→ **Task requirements**
Would you please retype, exactly, the lines of the listing below between the line with "background:#d8d8d8;" and the line with "margin:22px auto 0; width:82%;", inclusive?

________________

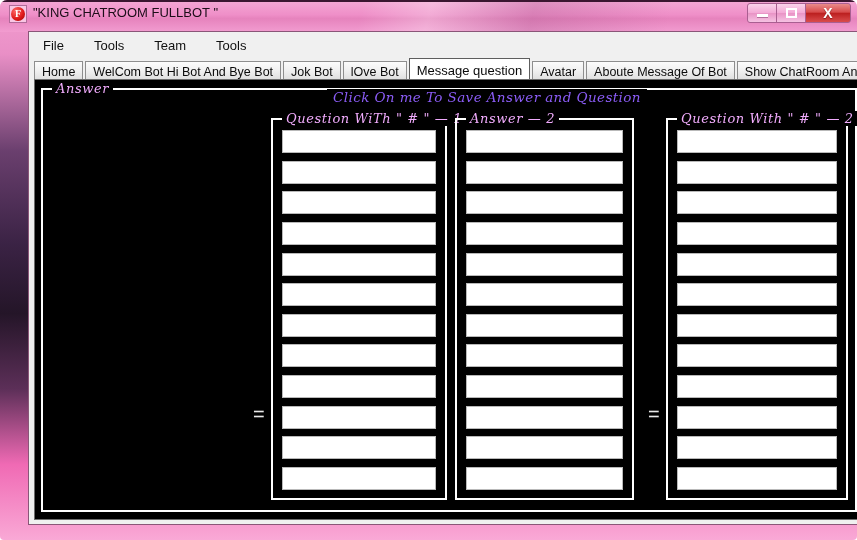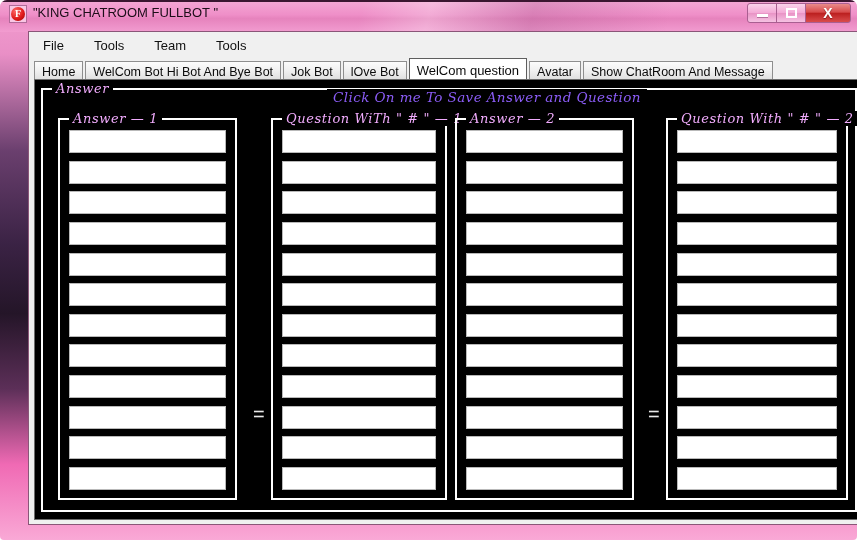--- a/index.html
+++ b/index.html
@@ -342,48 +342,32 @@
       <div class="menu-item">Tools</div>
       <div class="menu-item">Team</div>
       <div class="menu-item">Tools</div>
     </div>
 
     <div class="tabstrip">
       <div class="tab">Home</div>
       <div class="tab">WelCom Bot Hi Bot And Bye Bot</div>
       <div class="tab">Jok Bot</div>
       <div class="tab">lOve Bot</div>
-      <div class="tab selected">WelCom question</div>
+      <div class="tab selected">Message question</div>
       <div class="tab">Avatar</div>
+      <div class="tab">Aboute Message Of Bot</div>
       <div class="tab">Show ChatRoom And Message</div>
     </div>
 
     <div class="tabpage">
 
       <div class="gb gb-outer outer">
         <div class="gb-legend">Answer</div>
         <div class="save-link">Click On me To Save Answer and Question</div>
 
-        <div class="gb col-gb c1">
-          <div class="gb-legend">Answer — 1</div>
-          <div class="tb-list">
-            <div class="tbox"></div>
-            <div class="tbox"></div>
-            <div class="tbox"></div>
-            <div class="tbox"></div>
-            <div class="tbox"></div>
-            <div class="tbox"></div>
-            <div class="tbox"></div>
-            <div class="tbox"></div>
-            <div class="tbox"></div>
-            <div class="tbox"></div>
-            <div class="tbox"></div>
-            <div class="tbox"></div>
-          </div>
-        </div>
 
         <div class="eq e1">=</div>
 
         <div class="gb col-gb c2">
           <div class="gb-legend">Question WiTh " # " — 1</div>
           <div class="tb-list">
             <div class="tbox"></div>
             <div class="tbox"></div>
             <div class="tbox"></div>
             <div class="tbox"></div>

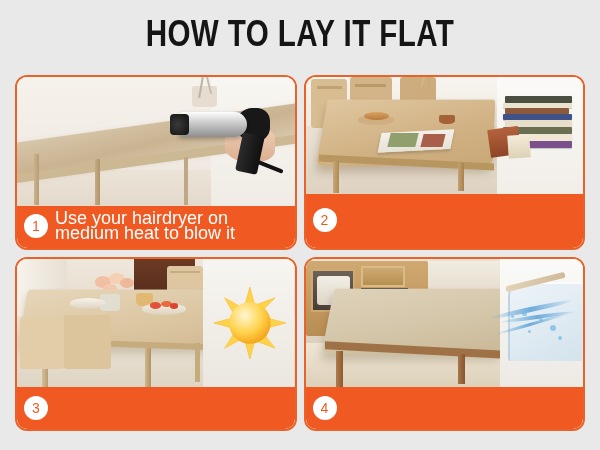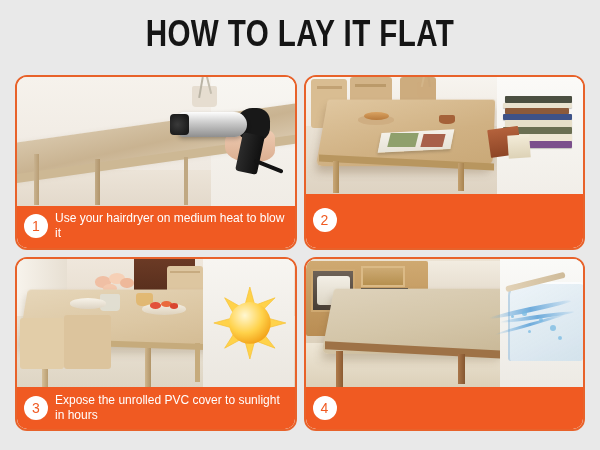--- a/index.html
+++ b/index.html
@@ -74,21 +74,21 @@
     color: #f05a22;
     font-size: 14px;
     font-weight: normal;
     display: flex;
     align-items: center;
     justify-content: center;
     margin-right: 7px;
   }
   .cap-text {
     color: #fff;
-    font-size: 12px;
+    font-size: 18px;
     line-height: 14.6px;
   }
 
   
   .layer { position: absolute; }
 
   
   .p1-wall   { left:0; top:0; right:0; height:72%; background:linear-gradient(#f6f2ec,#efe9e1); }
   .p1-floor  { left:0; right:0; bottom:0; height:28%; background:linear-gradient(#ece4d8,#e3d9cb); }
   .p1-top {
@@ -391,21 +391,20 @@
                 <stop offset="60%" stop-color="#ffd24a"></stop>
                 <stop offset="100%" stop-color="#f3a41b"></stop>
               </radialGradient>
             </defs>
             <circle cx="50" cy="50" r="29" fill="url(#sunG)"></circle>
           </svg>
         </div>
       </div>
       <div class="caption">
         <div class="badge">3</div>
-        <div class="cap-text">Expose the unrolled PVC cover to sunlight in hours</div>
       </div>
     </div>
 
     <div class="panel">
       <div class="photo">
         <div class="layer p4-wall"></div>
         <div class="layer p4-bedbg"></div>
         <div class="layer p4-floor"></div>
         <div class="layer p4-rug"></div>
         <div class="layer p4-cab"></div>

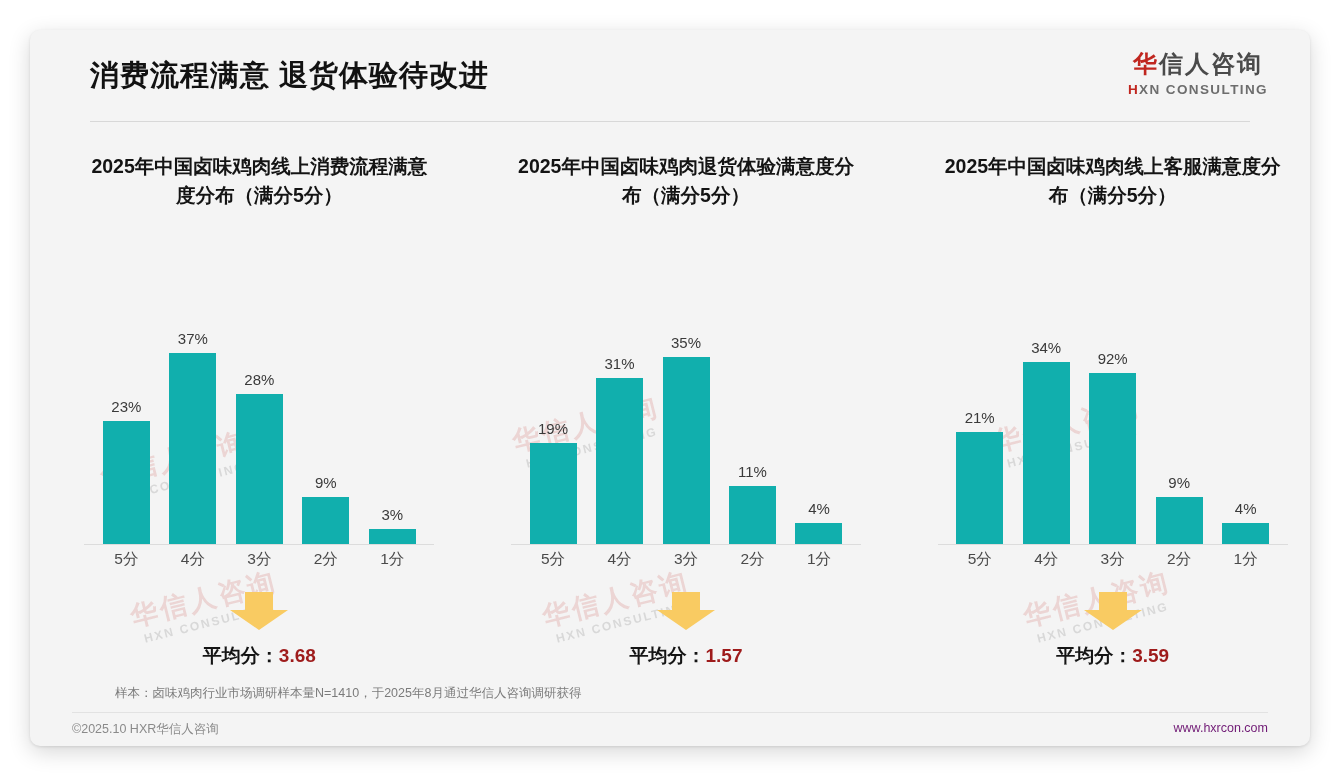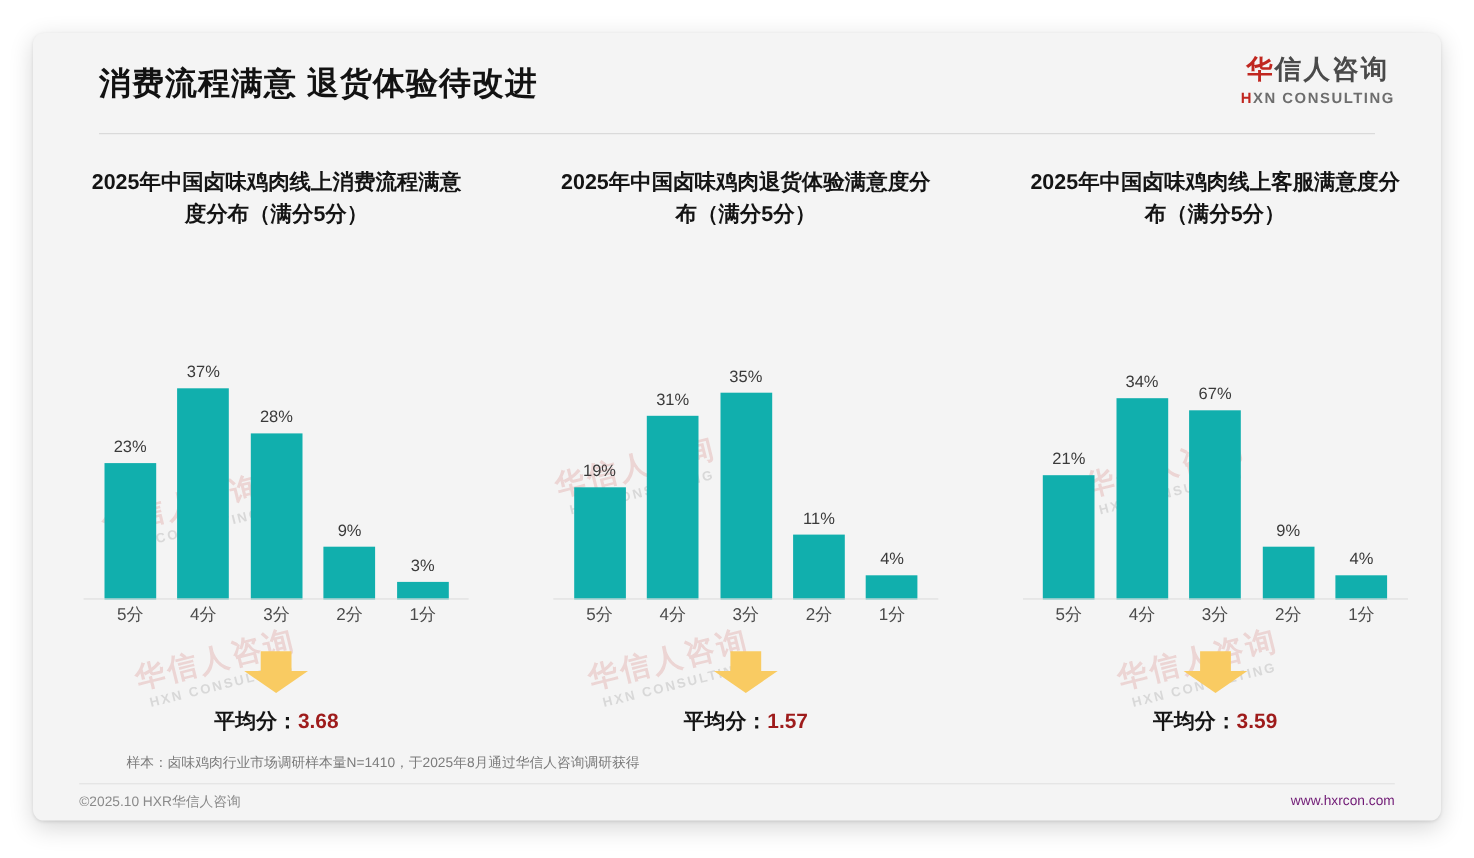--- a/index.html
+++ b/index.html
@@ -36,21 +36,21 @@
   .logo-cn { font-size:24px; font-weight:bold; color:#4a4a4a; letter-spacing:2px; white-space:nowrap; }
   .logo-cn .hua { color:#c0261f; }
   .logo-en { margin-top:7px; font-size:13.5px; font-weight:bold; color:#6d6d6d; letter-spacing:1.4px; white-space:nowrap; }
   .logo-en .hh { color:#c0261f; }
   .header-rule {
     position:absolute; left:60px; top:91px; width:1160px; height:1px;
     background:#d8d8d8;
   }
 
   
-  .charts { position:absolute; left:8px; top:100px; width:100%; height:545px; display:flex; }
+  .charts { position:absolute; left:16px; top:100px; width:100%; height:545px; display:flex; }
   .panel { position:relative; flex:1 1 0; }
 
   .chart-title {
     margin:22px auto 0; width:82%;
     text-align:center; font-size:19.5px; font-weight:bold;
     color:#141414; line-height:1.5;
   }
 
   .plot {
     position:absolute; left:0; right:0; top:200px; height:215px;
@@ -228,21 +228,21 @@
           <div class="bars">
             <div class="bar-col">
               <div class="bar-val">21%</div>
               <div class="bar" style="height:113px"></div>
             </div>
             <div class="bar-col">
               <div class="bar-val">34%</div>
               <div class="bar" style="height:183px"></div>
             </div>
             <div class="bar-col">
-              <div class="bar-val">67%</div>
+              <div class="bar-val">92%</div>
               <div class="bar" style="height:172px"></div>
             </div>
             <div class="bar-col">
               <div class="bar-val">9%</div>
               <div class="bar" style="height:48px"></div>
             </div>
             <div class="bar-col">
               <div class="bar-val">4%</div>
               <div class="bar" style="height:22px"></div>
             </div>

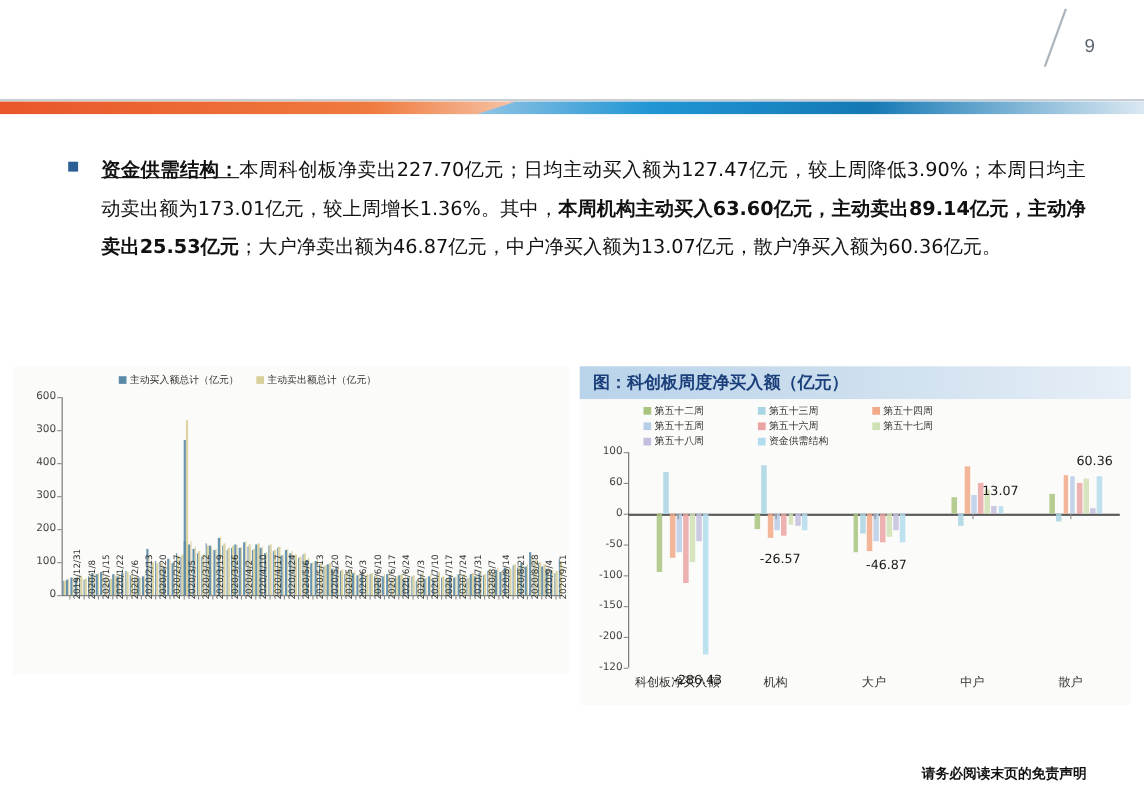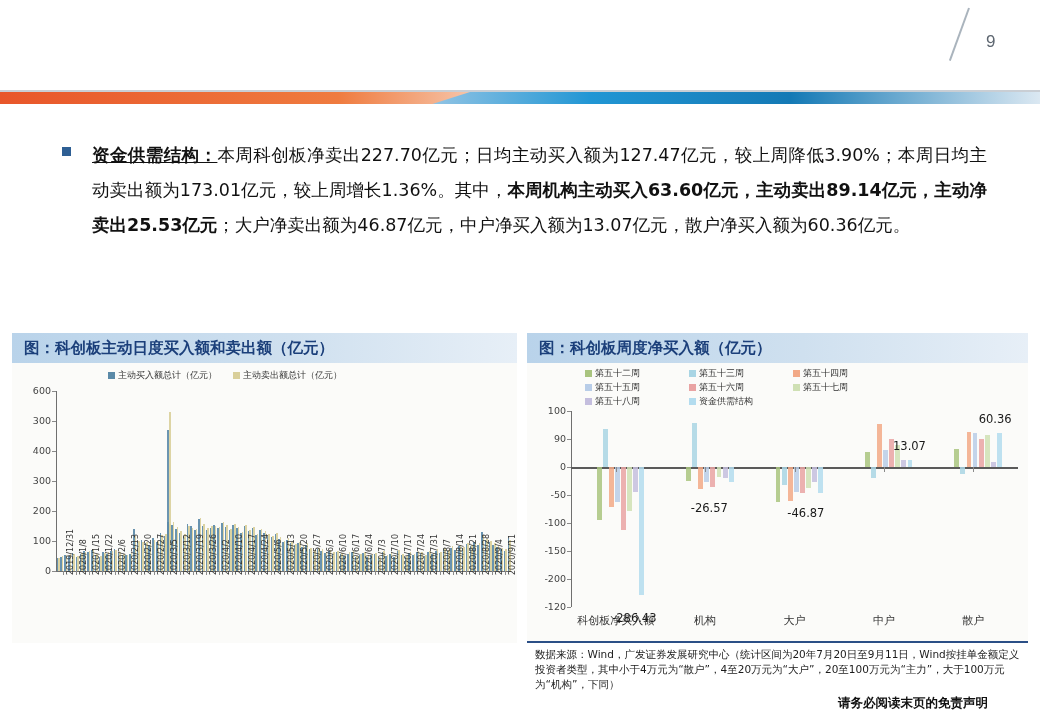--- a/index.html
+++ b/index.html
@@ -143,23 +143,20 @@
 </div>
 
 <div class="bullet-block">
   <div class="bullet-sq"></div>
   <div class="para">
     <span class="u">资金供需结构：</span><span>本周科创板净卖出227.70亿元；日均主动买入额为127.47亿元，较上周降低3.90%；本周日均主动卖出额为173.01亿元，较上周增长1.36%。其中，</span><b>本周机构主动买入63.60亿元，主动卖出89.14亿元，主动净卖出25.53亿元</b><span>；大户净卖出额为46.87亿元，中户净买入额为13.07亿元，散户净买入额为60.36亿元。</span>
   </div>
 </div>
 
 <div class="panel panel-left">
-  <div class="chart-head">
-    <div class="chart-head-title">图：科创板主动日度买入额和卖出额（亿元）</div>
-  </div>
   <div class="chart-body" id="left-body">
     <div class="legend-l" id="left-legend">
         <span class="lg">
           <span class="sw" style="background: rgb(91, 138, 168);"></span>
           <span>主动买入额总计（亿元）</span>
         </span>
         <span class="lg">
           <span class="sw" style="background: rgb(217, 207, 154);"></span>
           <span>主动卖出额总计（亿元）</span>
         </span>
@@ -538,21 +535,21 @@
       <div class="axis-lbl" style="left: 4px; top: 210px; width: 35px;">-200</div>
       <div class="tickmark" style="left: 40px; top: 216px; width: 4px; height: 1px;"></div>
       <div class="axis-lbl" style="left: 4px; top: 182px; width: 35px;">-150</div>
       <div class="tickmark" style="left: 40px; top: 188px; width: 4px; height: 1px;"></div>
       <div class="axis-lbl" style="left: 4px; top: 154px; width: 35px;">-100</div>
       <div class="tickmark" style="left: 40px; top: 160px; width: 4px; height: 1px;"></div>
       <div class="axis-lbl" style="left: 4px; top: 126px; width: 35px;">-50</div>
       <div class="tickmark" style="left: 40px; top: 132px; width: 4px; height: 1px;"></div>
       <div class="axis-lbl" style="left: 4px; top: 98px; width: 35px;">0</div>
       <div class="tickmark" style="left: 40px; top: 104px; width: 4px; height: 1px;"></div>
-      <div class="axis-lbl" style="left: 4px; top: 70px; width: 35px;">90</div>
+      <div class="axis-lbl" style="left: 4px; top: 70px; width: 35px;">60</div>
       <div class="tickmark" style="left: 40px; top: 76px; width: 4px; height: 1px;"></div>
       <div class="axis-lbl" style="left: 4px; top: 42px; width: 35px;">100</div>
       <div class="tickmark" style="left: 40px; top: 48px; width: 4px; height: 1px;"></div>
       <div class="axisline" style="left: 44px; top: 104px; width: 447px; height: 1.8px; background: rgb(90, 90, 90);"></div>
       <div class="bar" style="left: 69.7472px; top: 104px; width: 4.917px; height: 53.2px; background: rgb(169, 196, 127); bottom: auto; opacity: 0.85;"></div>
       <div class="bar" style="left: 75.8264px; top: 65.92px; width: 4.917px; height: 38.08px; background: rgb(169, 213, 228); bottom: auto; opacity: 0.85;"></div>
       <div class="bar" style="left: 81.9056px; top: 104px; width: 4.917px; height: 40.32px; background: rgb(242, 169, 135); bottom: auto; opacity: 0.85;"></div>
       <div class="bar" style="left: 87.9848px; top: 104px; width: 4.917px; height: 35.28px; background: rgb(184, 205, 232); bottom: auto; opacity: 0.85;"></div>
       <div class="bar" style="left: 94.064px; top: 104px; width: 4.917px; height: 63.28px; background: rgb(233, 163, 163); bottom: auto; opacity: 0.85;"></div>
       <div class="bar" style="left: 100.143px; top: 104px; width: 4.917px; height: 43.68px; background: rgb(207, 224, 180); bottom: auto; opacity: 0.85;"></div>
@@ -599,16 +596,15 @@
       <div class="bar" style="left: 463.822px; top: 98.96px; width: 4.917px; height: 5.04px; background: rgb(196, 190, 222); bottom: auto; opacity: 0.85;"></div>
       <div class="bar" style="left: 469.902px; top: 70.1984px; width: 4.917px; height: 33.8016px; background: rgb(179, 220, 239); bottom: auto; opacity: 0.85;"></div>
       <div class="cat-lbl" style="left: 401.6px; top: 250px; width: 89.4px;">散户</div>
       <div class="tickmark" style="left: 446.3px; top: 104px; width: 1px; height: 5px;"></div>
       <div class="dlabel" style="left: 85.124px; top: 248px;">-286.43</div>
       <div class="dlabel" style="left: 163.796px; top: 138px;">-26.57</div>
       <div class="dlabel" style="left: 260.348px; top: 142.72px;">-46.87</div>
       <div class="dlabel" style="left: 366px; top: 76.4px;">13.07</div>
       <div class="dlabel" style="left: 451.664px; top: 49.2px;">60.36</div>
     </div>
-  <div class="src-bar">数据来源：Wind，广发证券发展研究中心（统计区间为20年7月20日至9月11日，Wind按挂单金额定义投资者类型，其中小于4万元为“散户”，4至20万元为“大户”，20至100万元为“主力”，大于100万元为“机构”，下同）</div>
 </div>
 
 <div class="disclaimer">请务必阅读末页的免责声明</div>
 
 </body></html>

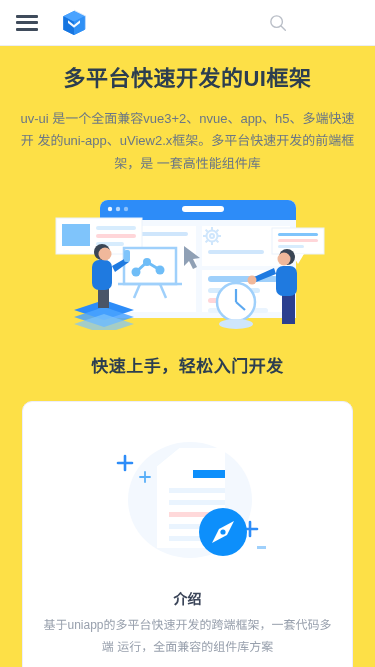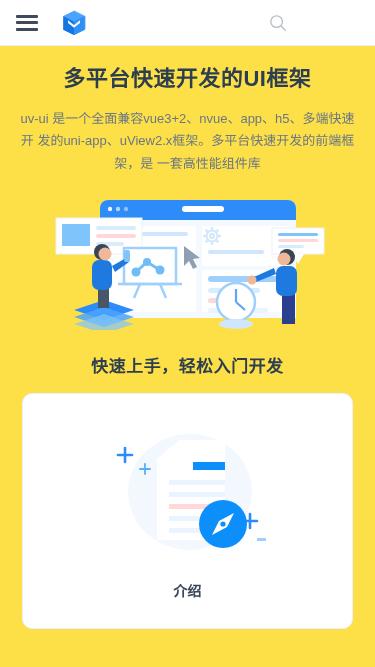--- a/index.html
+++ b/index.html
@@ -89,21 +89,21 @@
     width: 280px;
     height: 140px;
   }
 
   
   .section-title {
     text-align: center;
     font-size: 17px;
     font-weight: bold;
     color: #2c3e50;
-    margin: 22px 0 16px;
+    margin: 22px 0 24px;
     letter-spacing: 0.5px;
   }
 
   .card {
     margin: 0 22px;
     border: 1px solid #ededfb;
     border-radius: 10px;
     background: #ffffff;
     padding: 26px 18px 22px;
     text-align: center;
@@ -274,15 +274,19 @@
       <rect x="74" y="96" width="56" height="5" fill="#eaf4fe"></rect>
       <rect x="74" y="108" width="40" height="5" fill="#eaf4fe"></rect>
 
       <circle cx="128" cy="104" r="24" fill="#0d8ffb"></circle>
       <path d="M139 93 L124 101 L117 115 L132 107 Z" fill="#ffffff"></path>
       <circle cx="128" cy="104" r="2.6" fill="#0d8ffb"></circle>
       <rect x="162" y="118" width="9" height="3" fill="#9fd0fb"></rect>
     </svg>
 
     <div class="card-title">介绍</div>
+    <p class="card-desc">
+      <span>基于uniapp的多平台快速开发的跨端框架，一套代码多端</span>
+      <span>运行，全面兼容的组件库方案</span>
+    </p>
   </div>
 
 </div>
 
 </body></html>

________________

→ **Worked solution**
     background:#d8d8d8;
   }
 
   
-  .charts { position:absolute; left:8px; top:100px; width:100%; height:545px; display:flex; }
+  .charts { position:absolute; left:16px; top:100px; width:100%; height:545px; display:flex; }
   .panel { position:relative; flex:1 1 0; }
 
   .chart-title {
     margin:22px auto 0; width:82%;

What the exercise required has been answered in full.